Long and short, I loved this book, and believe CleanTechnica’s readers will, too. The story is a cli-fi (climate fiction) narrative about an organization created in the year 2025 called the Ministry for the Future, a body created under the Paris Agreement tasked with solving climate change through innovation in policy, consulting, and advocacy, primarily. The book starts with an American aid worker, Frank May, who finds himself in India during a particularly scorching heat wave. I found myself almost giving up on the book as the tedium of the heat wave droned on (yes, it’s hot, I got that in the first 5 pages), until I realized that that was the point — that there was no escaping it, that there were no answers except to try to endure. The heat wave kills millions across a poor region of India and catalyzes Frank’s journey through trauma response and sets him on a mission to right some of the wrongs of climate change.
Mary Murphy, head of the Ministry for the Future, is a brilliant Irish citizen working with all the good intentions, innovative tools, and motivated by a ton of climate anxiety (I can relate). Throughout the book, Murphy headlines approaches to innovation including carbon quantitative easing, geoengineering, and reimagined capitalism.
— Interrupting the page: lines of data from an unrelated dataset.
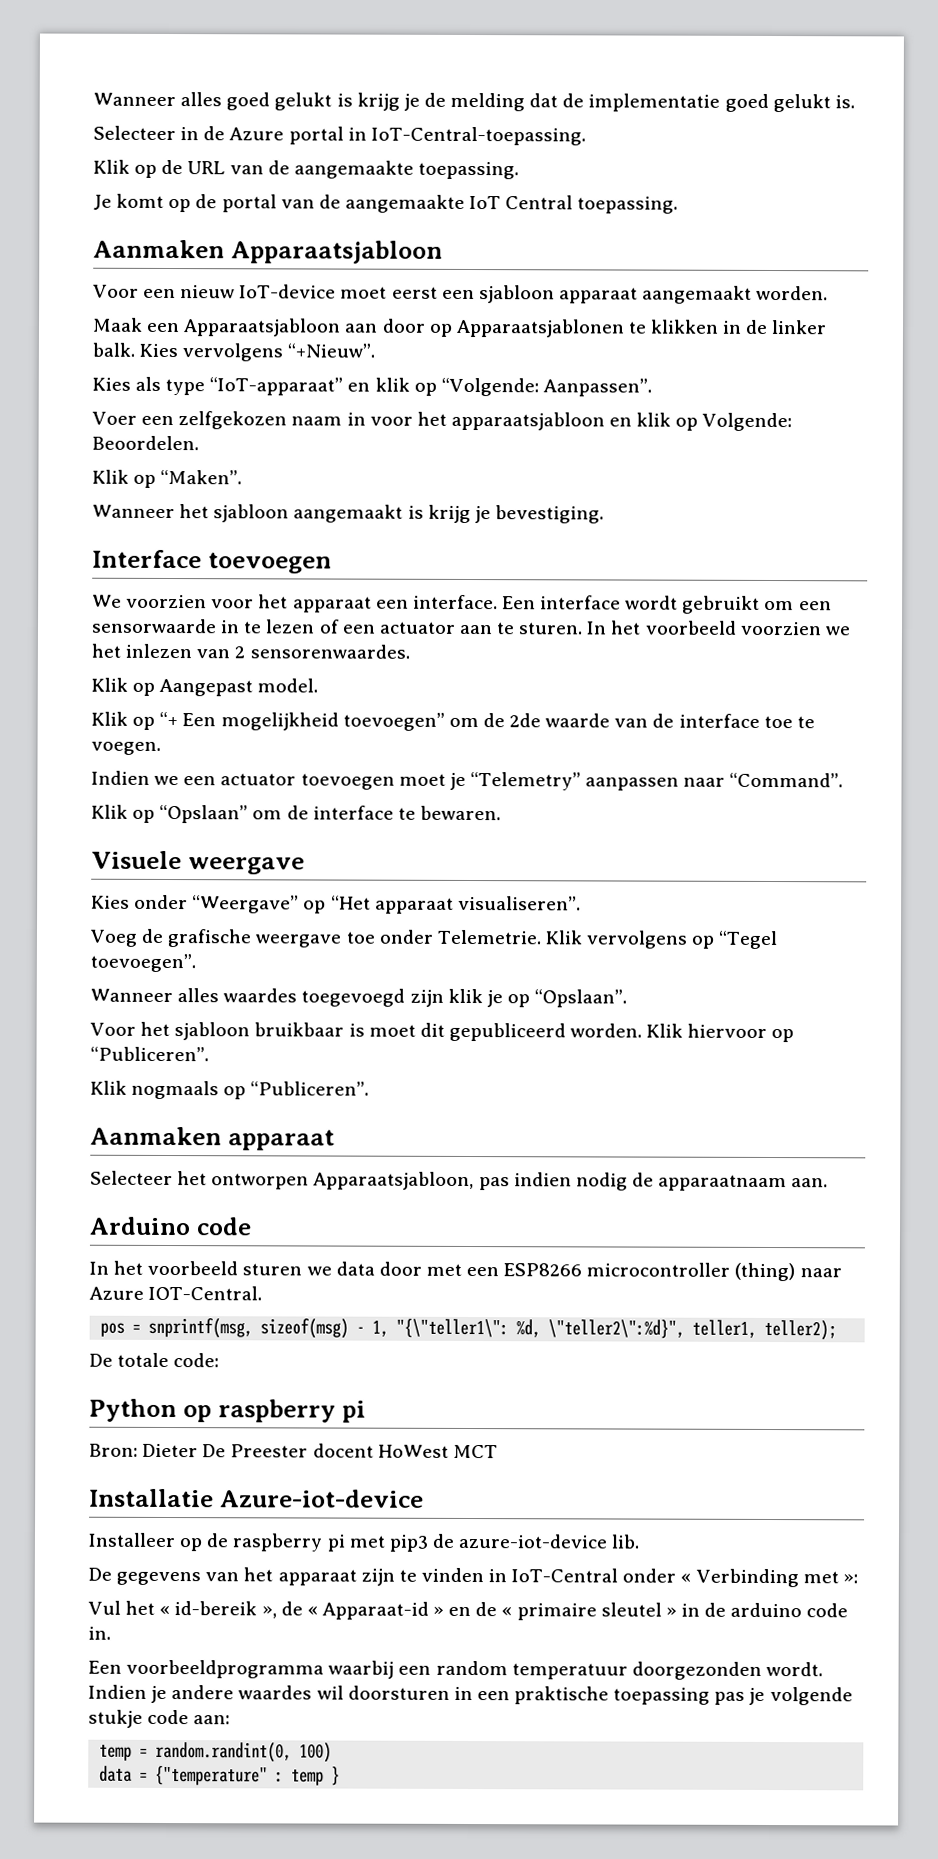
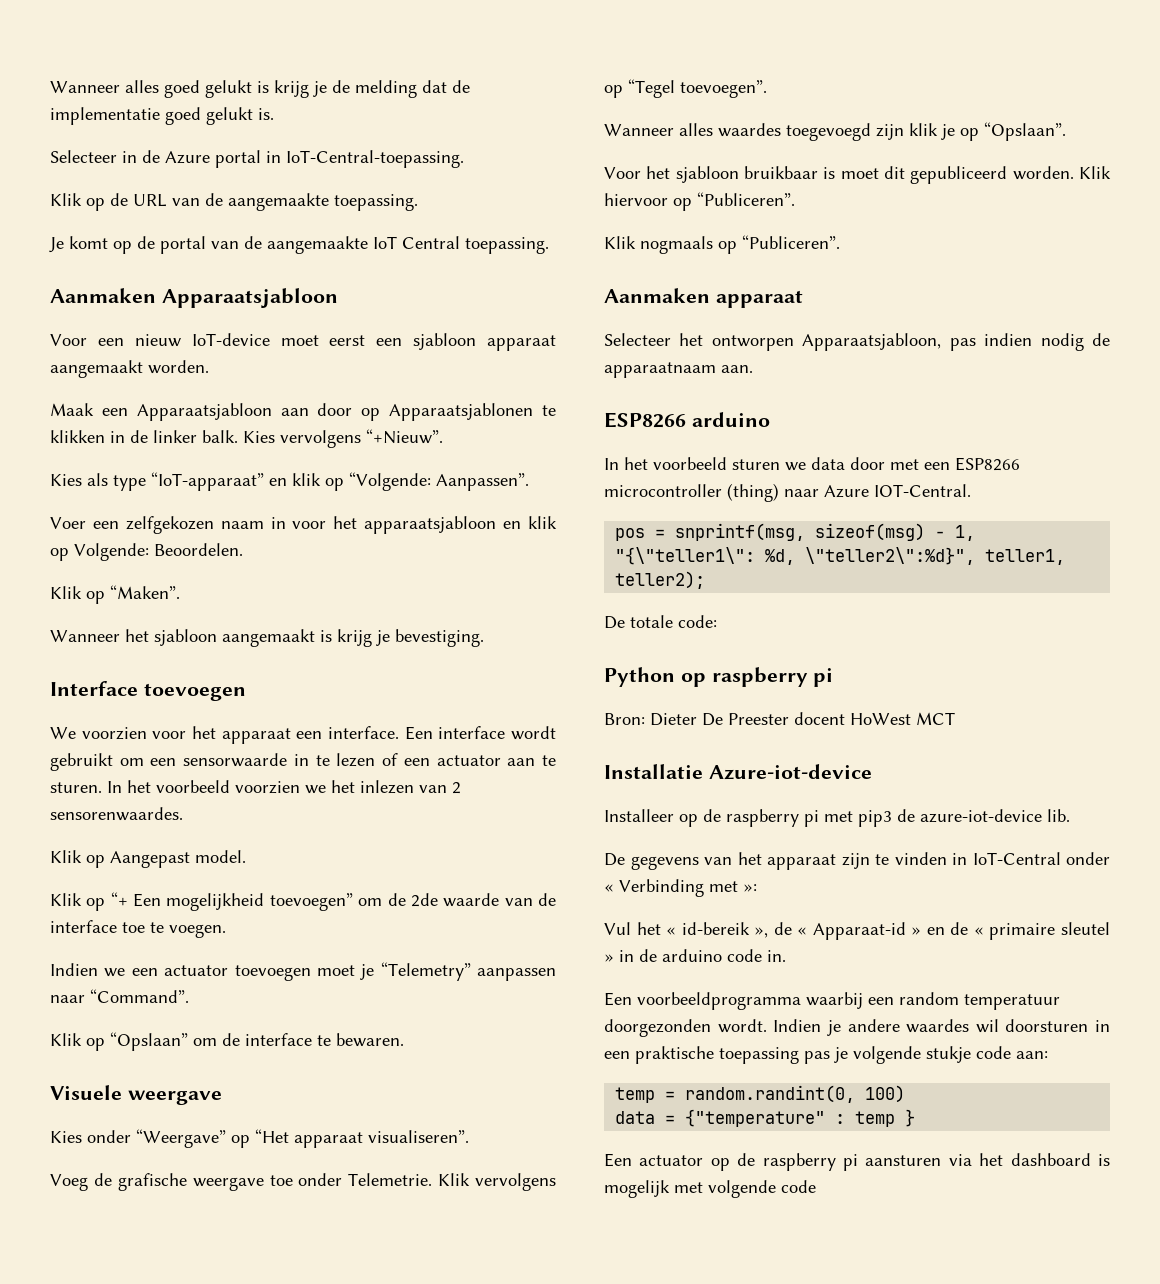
- Arduino code
+ ESP8266 arduino
+ Een actuator op de raspberry pi aansturen via het dashboard is mogelijk met volgende code

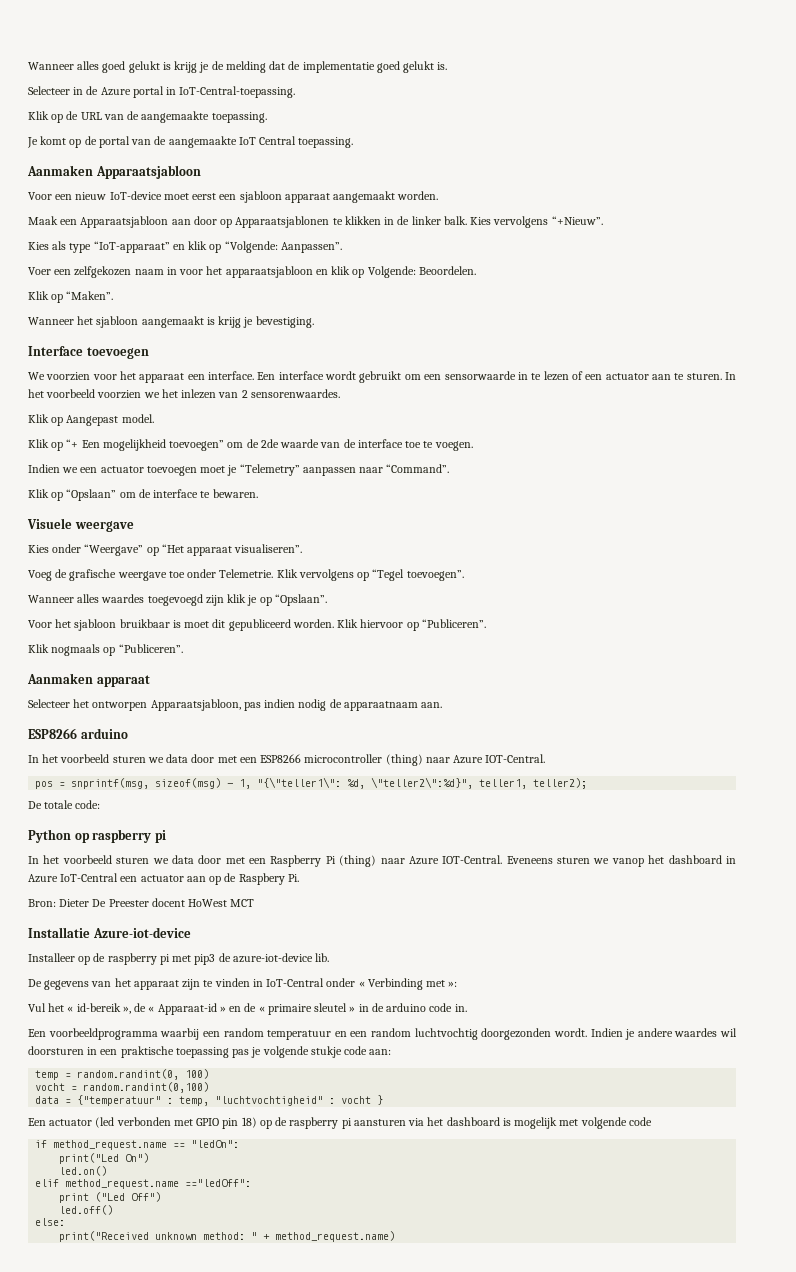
+ In het voorbeeld sturen we data door met een Raspberry Pi (thing) naar Azure IOT-Central. Eveneens sturen we vanop het dashboard in Azure IoT-Central een actuator aan op de Raspbery Pi.
- Een voorbeeldprogramma waarbij een random temperatuur doorgezonden wordt.
+ Een voorbeeldprogramma waarbij een random temperatuur en een random luchtvochtig doorgezonden wordt.
+ vocht = random.randint(0,100)
- data = {"temperature" : temp }
- Een actuator op de raspberry pi aansturen via het dashboard is mogelijk met volgende code
+ data = {"temperatuur" : temp, "luchtvochtigheid" : vocht }
+ Een actuator (led verbonden met GPIO pin 18) op de raspberry pi aansturen via het dashboard is mogelijk met volgende code
+ if method_request.name == "ledOn":
+ print("Led On")
+ led.on()
+ elif method_request.name =="ledOff":
+ print ("Led Off")
+ led.off()
+ else:
+ print("Received unknown method: " + method_request.name)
The human element was really poignant as well. The book follows an immigrant family that spent 20 years in refugee camp after fleeing climate catastrophe and conflict over dwindling resources, with the family eventually ending in Switzerland. The character (a female matriarch of the refugee family) talks about dignity — after food and shelter, the third need, the first non-survival one, that will determine peace for an individual — is dignity. After all, they relocated, had to open an “ethnic” restaurant serving the types of food that people there wanted (not necessarily what they wanted to make, but ultimately, had dignity, if not great wealth, and that was sufficient to give them a shot at living a good life.
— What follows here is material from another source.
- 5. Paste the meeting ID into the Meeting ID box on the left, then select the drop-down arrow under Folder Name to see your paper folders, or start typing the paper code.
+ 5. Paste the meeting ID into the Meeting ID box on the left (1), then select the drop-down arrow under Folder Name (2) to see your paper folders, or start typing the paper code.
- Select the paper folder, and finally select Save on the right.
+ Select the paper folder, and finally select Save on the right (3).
So many of the solutions in the book were about money. Governments start cooperating because they’re getting financially incentivized to do so. People moving out of their small towns after buyouts — for the half earth project (a project to re-wild half the earth). The carbon coin. A smallholder farm building soil. The wildlife monitors. The carbon auditors. It’s all about jobs, and money.
I found the book a little odd at times — a number of chapters distract from the narrative as almost a riddle would — what is a photon? for instance, and a number of them, at least in the audio book, feature a grumpy and perhaps even evil genius villain being interviewed by a polite British chap. I didn’t really understand these interludes and feel like the book would’ve been better without them.
But overall, looking into a future utopian, yet hard-science narrative, felt to me like exactly the balm I need for my climate anxiety. It reassures me that there are simply brilliant people working on all aspects of the climate problem, and that, for me to do my best, I simply need to keep working within my sphere of influence (ahem, thank you for reading and spreading CleanTechnica) to be a part of the solution, and not have to carry the world’s burden myself.